BOSTON–With the news of potential hikes in tax rates and capital gains rates in particular dominating the news, a new qualified opportunity fund launched by Boston-based Park View Investments is attracting the attention of tax conscious investors.
Park View Investments, an investment firm specializing in Opportunity Zone Funding and Investments, today announced the launch of their investment product, the Park View OZ REIT (Opportunity Zone Real Estate Investment Trust).
Park View Investment’s new fund fills a need, giving investors and investment advisors a practical and liquid way to gain opportunity zone tax benefits. Qualified investments in Park View OZ REIT have the advantage of accessing opportunity zone tax incentives through shares of stock.
Park View Investments Founder and Managing Principal Michael Kelley said, “We believe this form of ownership has two significant advantages over partnership unit investments that currently dominate qualified opportunity fund (QOF) investment.” He cites the following advantages:
1) Owning shares of stock is familiar and accessible for almost all investors. Stock investing also eliminates many of the obstacles QOF investors typically face with partnership offerings including the notoriously difficult K-1 partnership tax forms, lengthy capital commitments often of 10 years or more, accreditation requirements, high fees, and high investment minimums.
2) Stock ownership also greatly increases the financial planning utility of QOF investments because the investor can choose a holding period that best suits their unique financial circumstance. Shareholders can defer capital gain tax liability for a year or a few years before exiting or they may choose to stay in the investment for decades compounding growth tax free.
Kelley explained that until now investors in Qualified Opportunity funds (QOFs) typically had to give up control of their holding period or navigate the access issues created by partnership investments and often both. “We knew the industry needed to change. Park View OZ REIT was designed to alleviate these problems while keeping fees low,” he added.
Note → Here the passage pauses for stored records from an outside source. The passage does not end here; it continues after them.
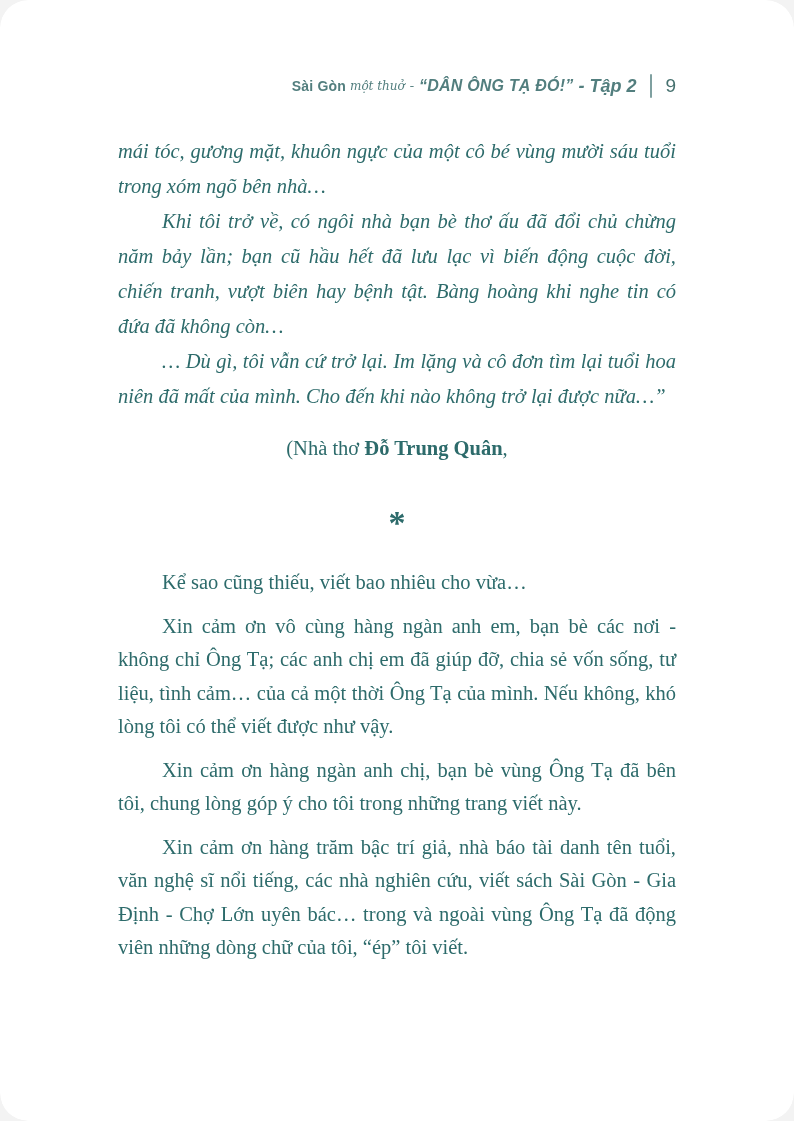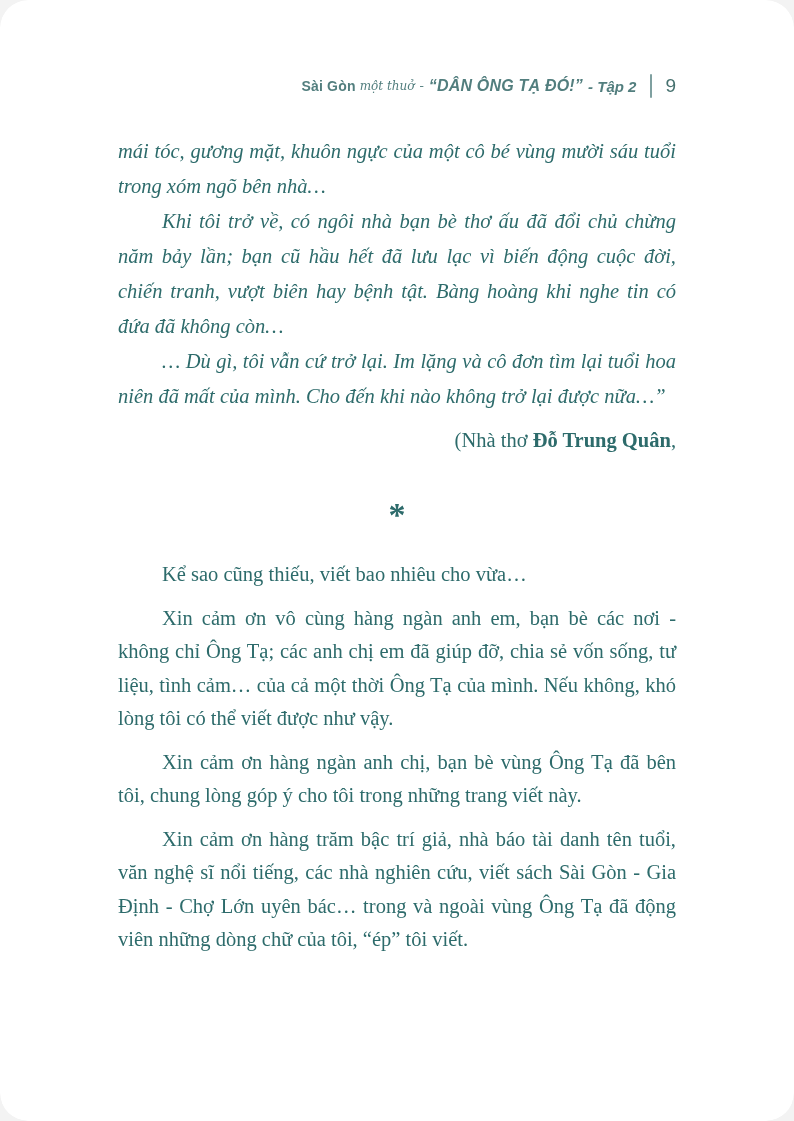--- a/index.html
+++ b/index.html
@@ -41,21 +41,21 @@
     font-family: "Liberation Sans", "DejaVu Sans", sans-serif;
     font-weight: bold;
     font-style: italic;
     font-size: 16px;
     letter-spacing: 0.2px;
   }
   .ht-vol {
     font-family: "Liberation Sans", "DejaVu Sans", sans-serif;
     font-weight: bold;
     font-style: italic;
-    font-size: 15px;
+    font-size: 18px;
     margin-left: 5px;
   }
   .header-bar {
     display: inline-block;
     width: 2px;
     height: 24px;
     background: #7fa0a0;
     margin: 0 13px 0 14px;
   }
   .page-number {
@@ -68,22 +68,22 @@
   .quote-section p {
     font-style: italic;
     font-size: 20.5px;
     line-height: 35px;
     text-align: justify;
     text-indent: 44px;
   }
   .quote-section p.continuation { text-indent: 0; }
   
   .attribution {
-    margin-top: 10px;
-    text-align: right;
+    margin-top: 18px;
+    text-align: center;
     font-size: 20.5px;
     line-height: 32px;
   }
   .attribution strong { font-weight: bold; }
   
   .separator {
     text-align: center;
     margin-top: 42px;
     margin-bottom: 26px;
     font-size: 34px;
Opportunity Zone legislation was signed into law as part of the Tax Cuts and Jobs Act (TCJA) at the end of 2017. There was significant anticipation that the QOF would be popular with investors in that, the EIG Group and other QOF experts have calculated that on a 7% or 8% annual return, QOF benefits would add the after-tax equivalent of 3% annually – meaning that a qualifying QOF investment could result in an investor’s earning roughly 40% additionally year after year.
Significant advantages to the Park View OZ REIT include:
· Capital gain liability can be deferred until the QOF is sold or December 31, 2026, whichever comes first.
· After a five-year hold, 10% of the original capital gain liability can be eliminated.
· After holding the QOF for ten years, any capital gain achieved by the QOF can be eliminated. This third benefit is by far the most powerful. It allows investors to compound growth tax-free until they sell the QOF or 2047, whichever comes first.
· Income we payout as dividends is eligible for the qualified business income deduction which will reduce taxable income by 20%.
· The REIT structure is highly tax efficient and not subject to double taxation on income distributed to investors.
The Park View OZ REIT invests in opportunity zone properties throughout the U.S. Investors need a minimum of 100 shares or $10,000 to participate. The structure is highly advantageous for long-term investors with capital gains, allowing all investors the potential to compound growth in a highly tax efficient investment with low fees. Because the QOF is structured as a Real Estate Investment Trust (REIT) and not a partnership, investors have freely tradable shares, will not need to prove accreditation and will avoid partnership tax forms.
Kelley said, “Qualified Opportunity Fund (QOF) tax incentives are a powerful financial planning tool. Investors with recent capital gains can achieve significant tax benefits to reinvest their gains into low-income areas through these Opportunity Zones, with goals of creating jobs and promoting economic equality. This second generation of funds offers the accessibility and flexibility financial planners need to fulfill this tax incentive’s potential as a must-have financial planning tool.”
He continued, “As we watch the debate play out nationally over proposed tax increases, what seems all but certain is that there will be increases, and the tax plans seem to target a hike in the capital gains rate. An Opportunity Zone investment is a solid hedge against these proposed increases.” There are more than 8700 designated Opportunity Zones throughout the United States.
He noted that financial advisors work in a highly competitive industry, and the potential for a QOF to increase the “after tax” returns by a full 3% makes it an attractive product on the market. He sees the product as being advantageous for most financial professionals including wealth managers, tax advisors and CPAs who offer their clients tax-saving strategies. Qualified opportunity fund tax incentives can deliver significant tax savings for any investor with a recent capital gain but for certain individuals such as art collectors and those using irrevocable grantor trusts in estate planning, the benefits are an essential part of financial planning.
He added, “Just as REITs opened commercial real estate investments to the general investing public more than 60 years ago, the structuring of QOFs as REITs with tradable shares of stock opens QOF benefits to a much broader investor base. It will also pour much-needed capital into communities that benefit most from the job creation that capital investment brings.”